Viral Wire

OpenAI Temporarily Resets Codex Rate Limits to Boost GPT-5.5 Building

OpenAI temporarily boosts Codex capacity, fueling GPT-5.5 building frenzy.

Deep Dive

OpenAI made a strategic move by temporarily resetting Codex rate limits to accelerate the development of GPT-5.5, signaling an aggressive push to advance its model capabilities. This development was highlighted in the latest AINews roundup, which also noted a relatively quiet day in AI news but featured significant model releases from NVIDIA, Poolside, and Alec Radford. The reset aims to provide developers with increased capacity to build and test on the Codex platform, potentially speeding up the iteration cycle for GPT-5.5.

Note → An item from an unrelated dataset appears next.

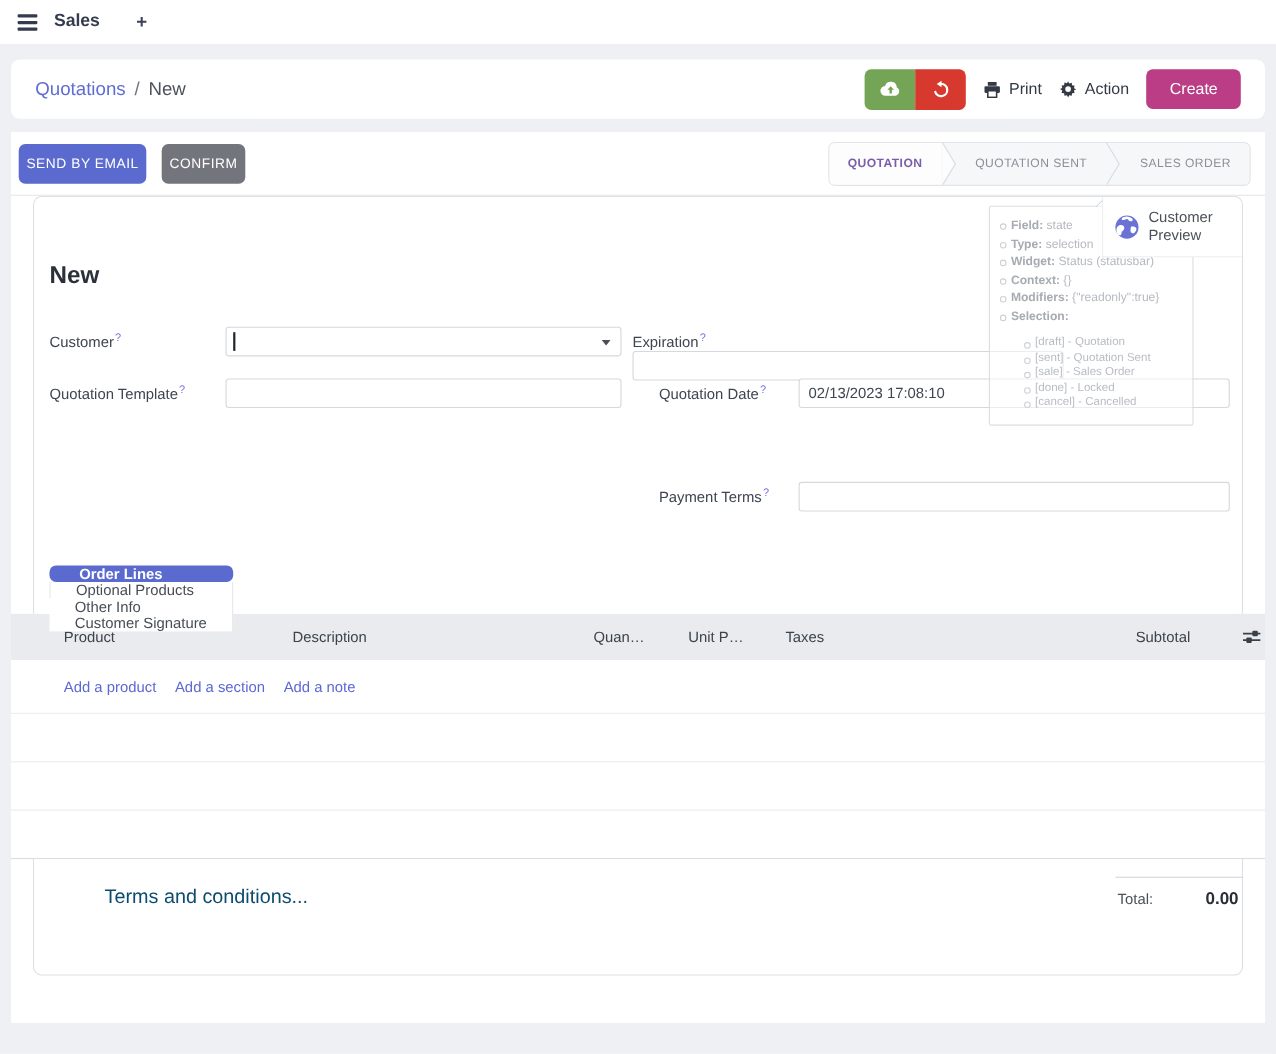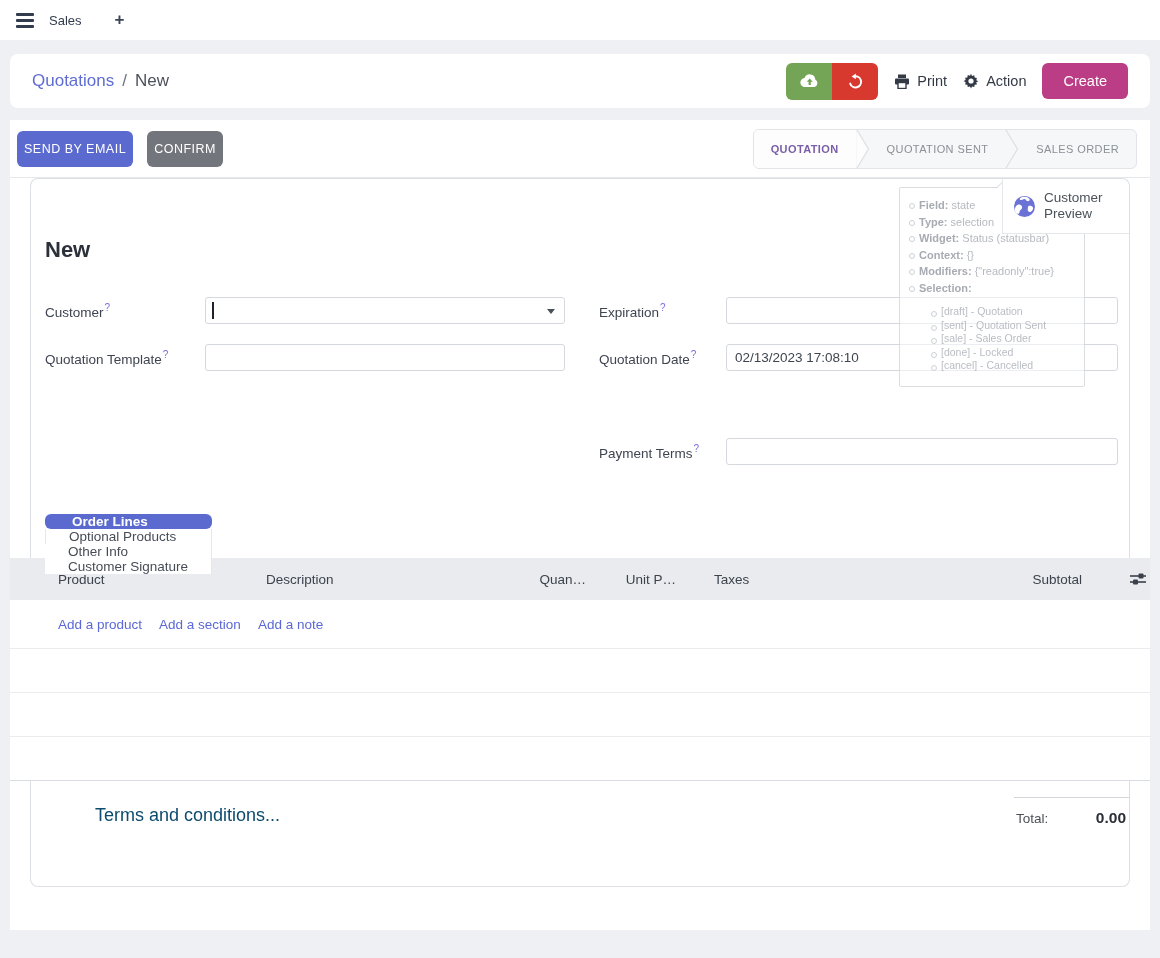"Sales" .app-name { font-size: 13px -> 16px; font-weight: 400 -> 700 }
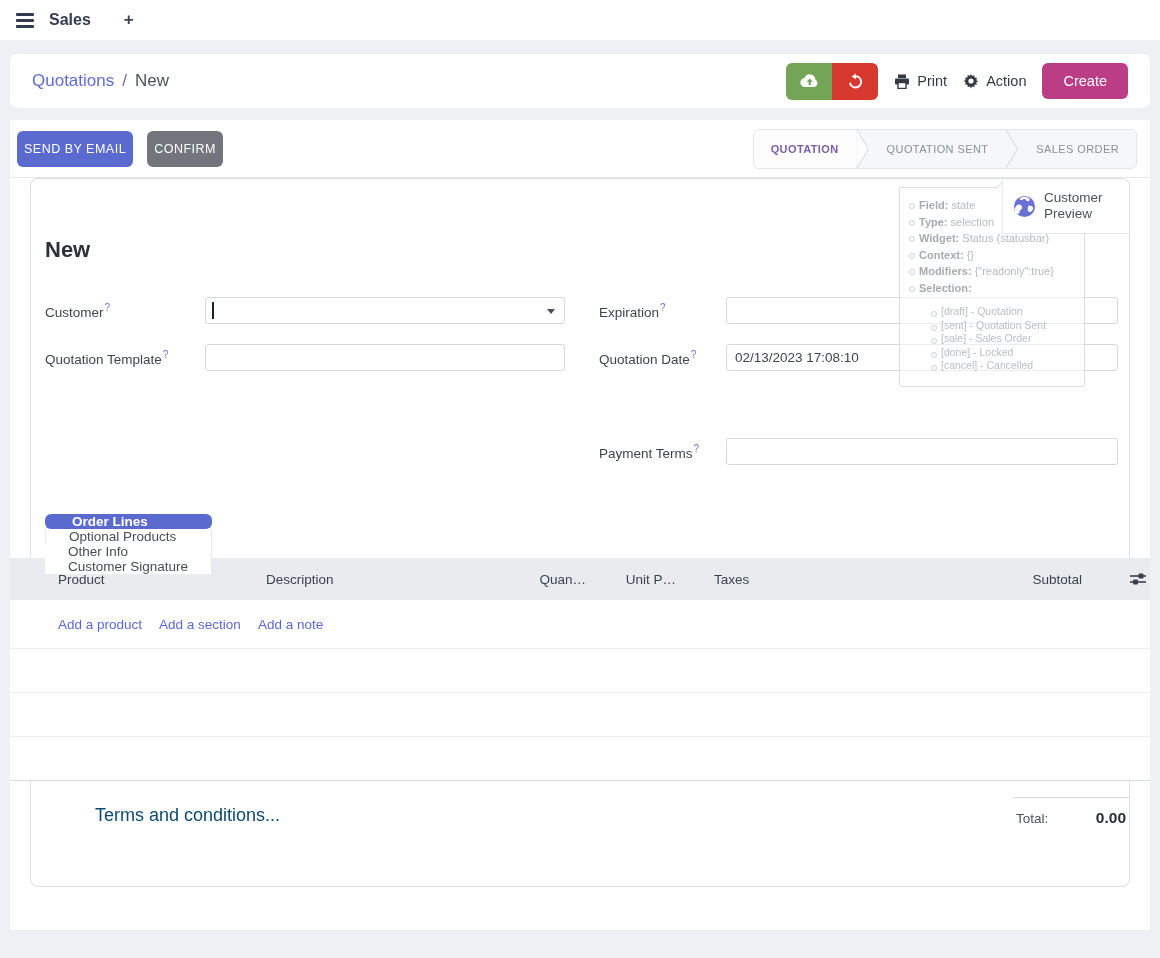"Expiration?" .f-e { flex-direction: none -> column; left: 568px -> 544px }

In other news, NVIDIA launched Nemotron 3 Nano Omni, a 30B parameter multimodal MoE model with 256K context, designed for agentic workloads across text, image, video, audio, and documents. The model saw immediate distribution across platforms like OpenRouter, LM Studio, and Ollama. vLLM 0.20 shipped with major improvements including TurboQuant 2-bit KV cache for 4× KV capacity and fused RMSNorm for 2.1% latency improvement. Poolside released Laguna XS.2, a 33B total/3B active MoE coding model under Apache 2.0, capable of running on a single GPU. DeepSeek V4 MegaMoE showed B300 being up to 8× faster than H200 for serving workloads.

Key Points
  • OpenAI temporarily reset Codex rate limits to boost GPT-5.5 development efforts
  • NVIDIA's Nemotron 3 Nano Omni is a 30B multimodal MoE with 256K context, available across 10+ platforms
  • vLLM 0.20 introduces TurboQuant 2-bit KV cache for 4× KV capacity and 2.1% latency improvement

Why It Matters

OpenAI's Codex reset signals accelerated GPT-5.5 development, while new models and infra improvements push AI capabilities forward.